# Social Distance Tool with depth

This tool combines two algorithms to accurately detect people who are violating the social distancing protocol:
- Facebook/Detectron2 (Faster RCNN implementation)`https://github.com/facebookresearch/detectron2`
- "Digging into Self-Supervised Monocular Depth Prediction" `https://github.com/nianticlabs/monodepth2`

**Input:**
- A video sequence

**Output:**
- bounding boxes on all persons detected in the video
- highlighing people who are in close proximity
- depth map for accurate calculations 
***

## Code
**Import libraries for Detectron2**

In [1]:
# !python -m detectron2.utils.collect_env # to check if Detectron2 is working fine
# Some basic setup:
# Setup detectron2 logger
import detectron2
from detectron2.utils.logger import setup_logger
setup_logger()

# import some common libraries
import numpy as np
import cv2
import random
import matplotlib.pyplot as plt

# import some common detectron2 utilities
from detectron2 import model_zoo
from detectron2.engine import DefaultPredictor
from detectron2.config import get_cfg
from detectron2.utils.visualizer import Visualizer
from detectron2.data import MetadataCatalog

**Import libraries and files for MonoDepth2 algorithm**

In [2]:
# Libraries for monodepth2
from __future__ import absolute_import, division, print_function
%matplotlib inline

import os
import PIL.Image as pil

import torch
from torchvision import transforms

import networks
from utils import download_model_if_doesnt_exist

**Convert Video to PNG Frames**

In [3]:
%%time
!rm -r frames/*
!mkdir frames/

#specify path to video
video = "sample.mp4"

#capture video
cap = cv2.VideoCapture(video)
cnt=0
FPS=cap.get(cv2.CAP_PROP_FPS)
# Check if video file is opened successfully
if (cap.isOpened()== False): 
  print("Error opening video stream or file")

ret,first_frame = cap.read()

#Read until video is completed
while(cap.isOpened()):

  # Capture frame-by-frame
  ret, frame = cap.read()

  if ret == True:

    #save each frame to folder        
    cv2.imwrite('frames/'+'{:04d}'.format(cnt)+'.png', frame)
    cnt=cnt+1
    if(cnt==150):
      break

  # Break the loop
  else: 
    break
    

rm: cannot remove 'frames/*': No such file or directory
CPU times: user 8.19 s, sys: 144 ms, total: 8.33 s
Wall time: 8.17 s


**Download a pretrained model from Detectron2 Model Zoo**

In [4]:
cfg = get_cfg()

# add project-specific config (e.g., TensorMask) here if you're not running a model in detectron2's core library
cfg.merge_from_file(model_zoo.get_config_file("COCO-Detection/faster_rcnn_R_50_C4_3x.yaml"))
cfg.MODEL.ROI_HEADS.SCORE_THRESH_TEST = 0.9  # set threshold for this model

# Find a model from detectron2's model zoo.

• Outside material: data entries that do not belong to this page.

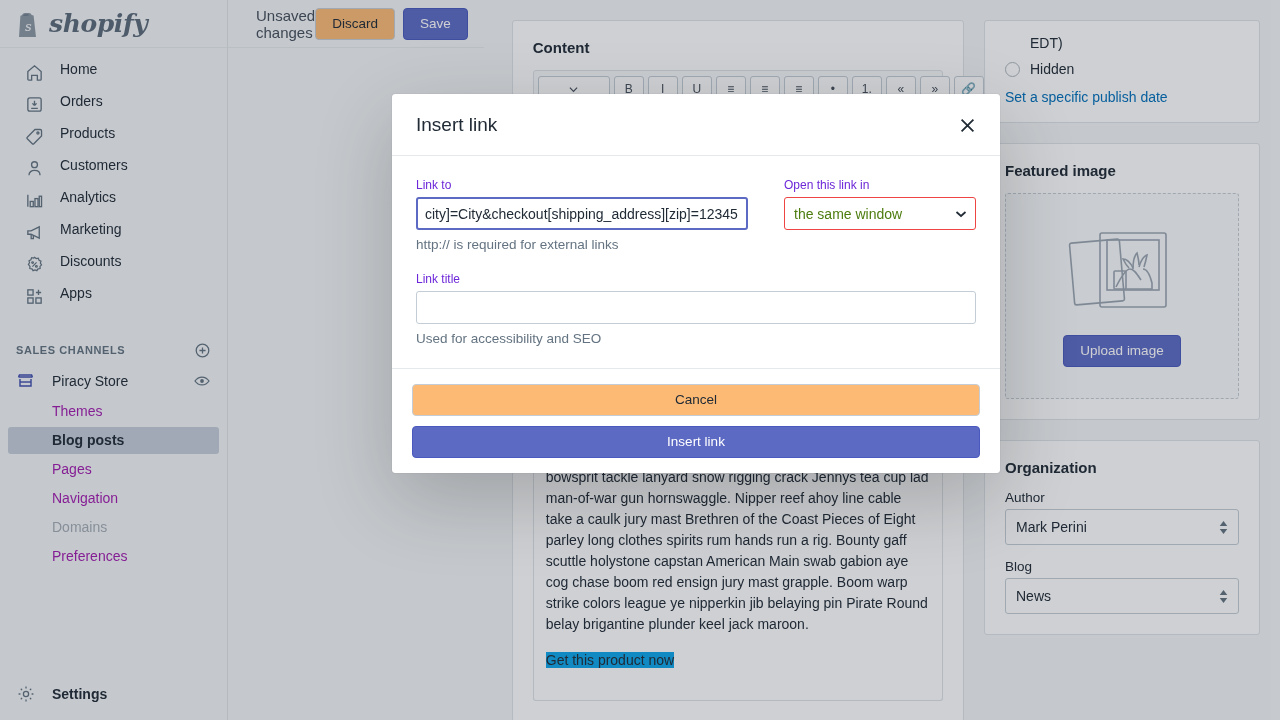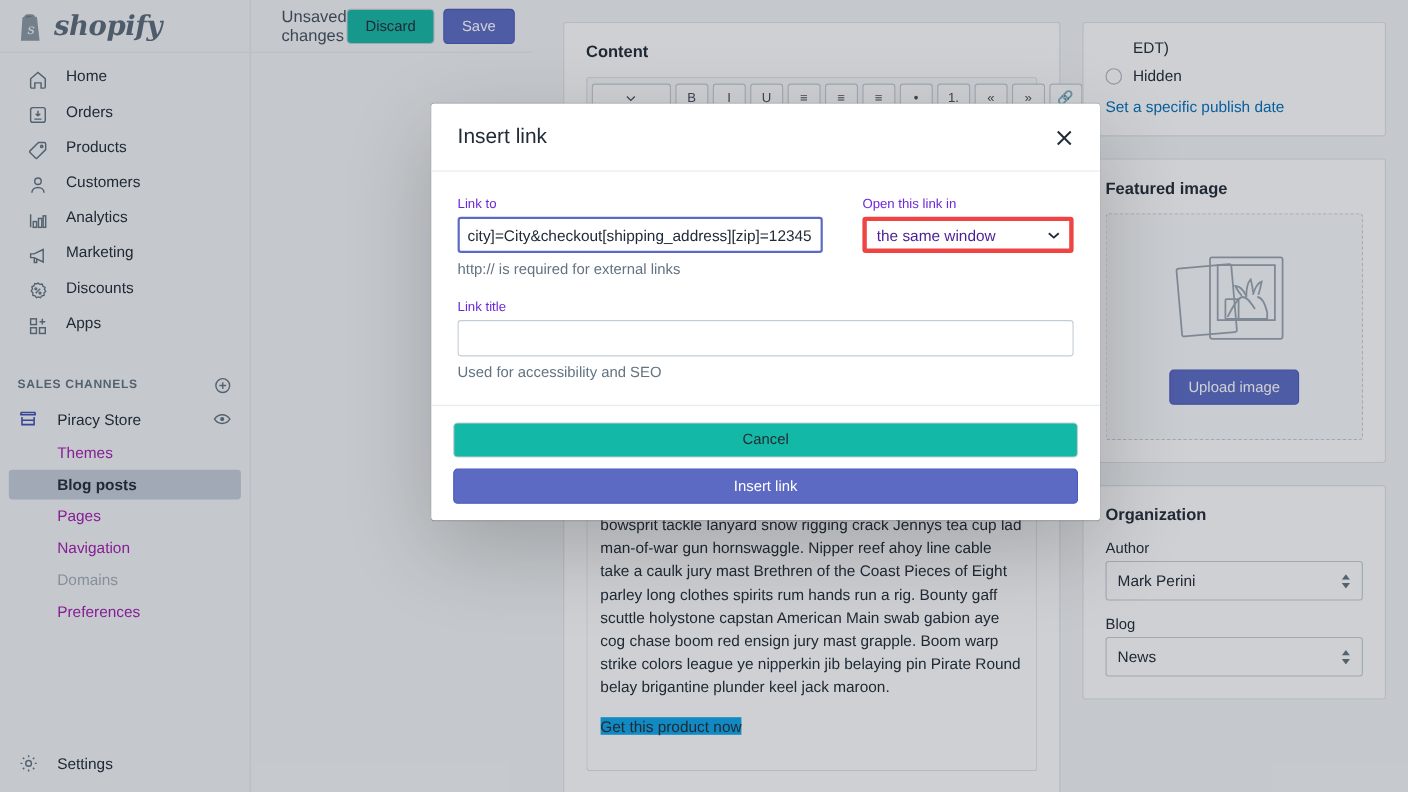"Discard" .btn-default { background: #14b8a6 -> #fdba74 }
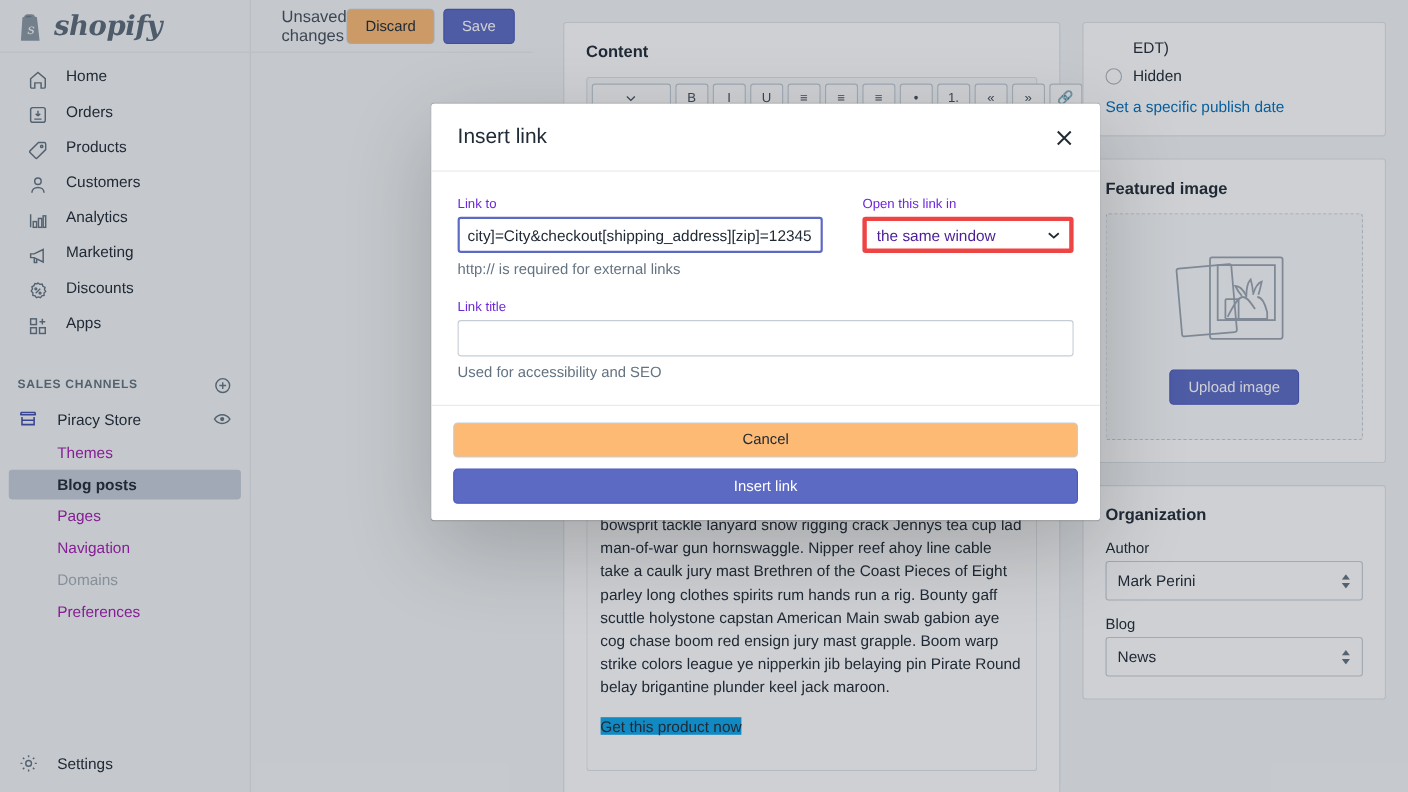"the same window" .m-select { border: 4px solid #ef4444 -> 1px solid #ef4444; color: #4c1d95 -> #4d7c0f }
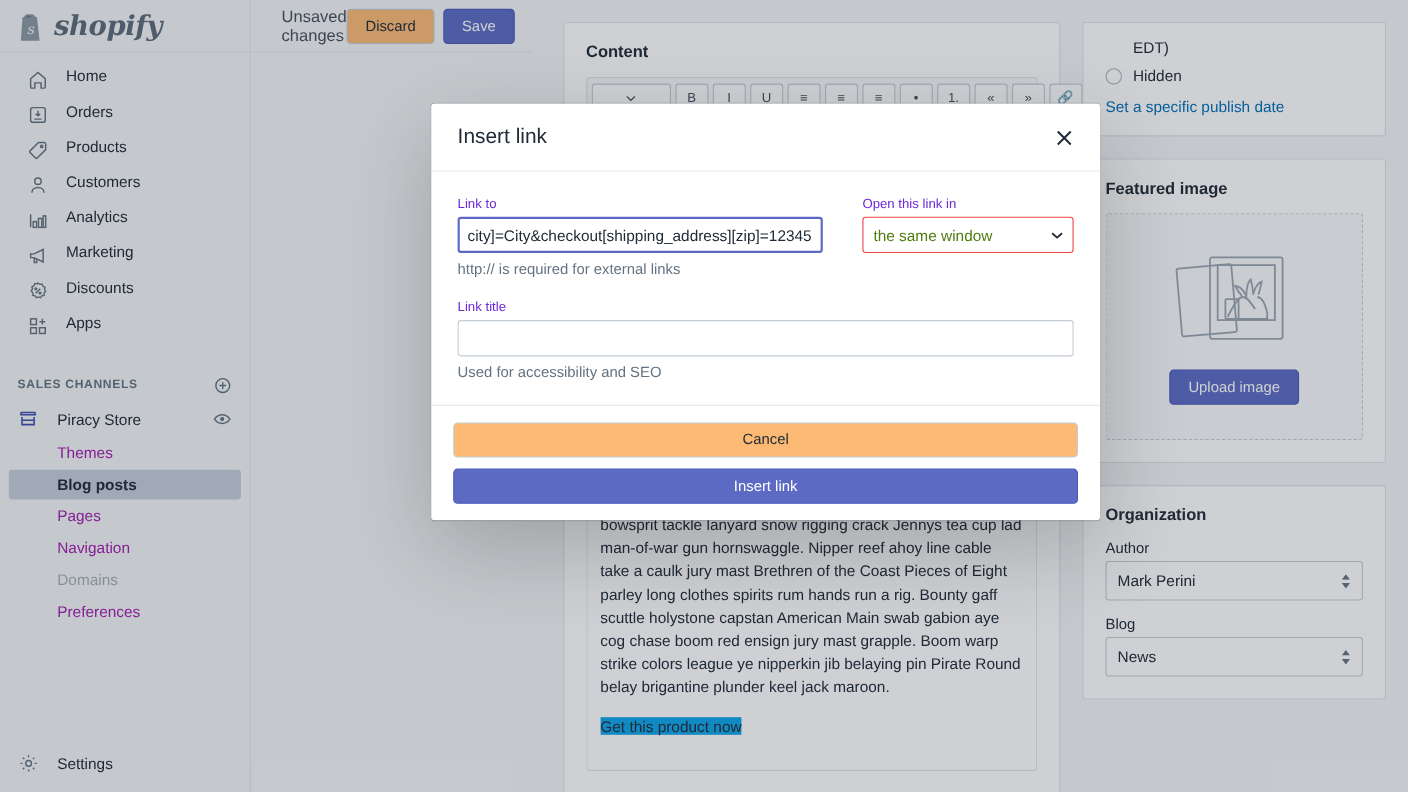"Settings" .settings-row .lbl { font-weight: none -> bold }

You can use the https://dl.fbaipublicfiles... url as well
cfg.MODEL.WEIGHTS = model_zoo.get_checkpoint_url("COCO-Detection/faster_rcnn_R_50_C4_3x.yaml")
predictor = DefaultPredictor(cfg)

## Define all the key functions

In [36]:
# define a function which return the bottom center of every bbox
def mid_point(img,person,idx):
  #get the coordinates
  x1,y1,x2,y2 = person[idx]
  _ = cv2.rectangle(img, (x1, y1), (x2, y2), (0,0,255), 2)
  
  #compute bottom center of bbox
  x_mid = int((x1+x2)/2)
  y_mid = int(y2)
  mid   = (x_mid,y_mid)
  
  _ = cv2.circle(img, mid, 5, (0, 0, 255), -1)
  cv2.putText(img, str(idx), mid, cv2.FONT_HERSHEY_SIMPLEX,1, (255, 255, 255), 2, cv2.LINE_AA)
  
  return mid

# define a function which computes euclidean distance between two midpoints
from scipy.spatial import distance
def compute_distance(midpoints,num):
  dist = np.zeros((num,num))
  for i in range(num):
    for j in range(i+1,num):
      if i!=j:
        dst = distance.euclidean(midpoints[i], midpoints[j])
        dist[i][j]=dst
  return dist


# Finds pairs of people who are close together
def find_closest(dist,num,thresh):
  p1=[]
  p2=[]
  d=[]
  for i in range(num):
    for j in range(i,num):
      if( (i!=j) & (dist[i][j]<=thresh)):
        p1.append(i)
        p2.append(j)
        d.append(dist[i][j])
  return p1,p2,d


# Given pairs of people who are close, color them red
def change_2_red(img,person,p1,p2):
  mid1 = []
  mid2 = []
  for p in p1:
    mid1.append(mid_point(img,person,p))
  for pp in p2:
    mid2.append(mid_point(img,person,pp))
  for inx in range(len(mid1)):
      _ = cv2.line(img, mid1[inx], mid2[inx], (0,255,0), thickness=2, lineType=8, shift=0)
  
  risky = np.unique(p1+p2)
  for i in risky:
    x1,y1,x2,y2 = person[i]
    _ = cv2.rectangle(img, (x1, y1), (x2, y2), (255,0,0), 2)  
  return img


# Main function to find closest people
def find_closest_people(name,thresh,savedir):

  img = cv2.imread('frames/'+name)
  outputs = predictor(img)
  classes=outputs['instances'].pred_classes.cpu().numpy()
  bbox=outputs['instances'].pred_boxes.tensor.cpu().numpy()
  ind = np.where(classes==0)[0]
  person=bbox[ind]
  midpoints = [mid_point(img,person,i) for i in range(len(person))]
  num = len(midpoints)
  dist= compute_distance(midpoints,num)
  p1,p2,d=find_closest(dist,num,thresh)
  img = change_2_red(img,person,p1,p2)
  cv2.imwrite(savedir+'/'+name,img)
  return 0

**Fetch all the frames of the video sequence**

In [37]:
frames=[]
for file in os.listdir("frames/"):
    if file.endswith(".png"):
        frames.append(file)
frames.sort()

**Main loop to get all the files**

In [35]:
from tqdm import tqdm
thresh=100
_ = [find_closest_people(frames[i],thresh,'frames2') for i in tqdm(range(len(frames))) ]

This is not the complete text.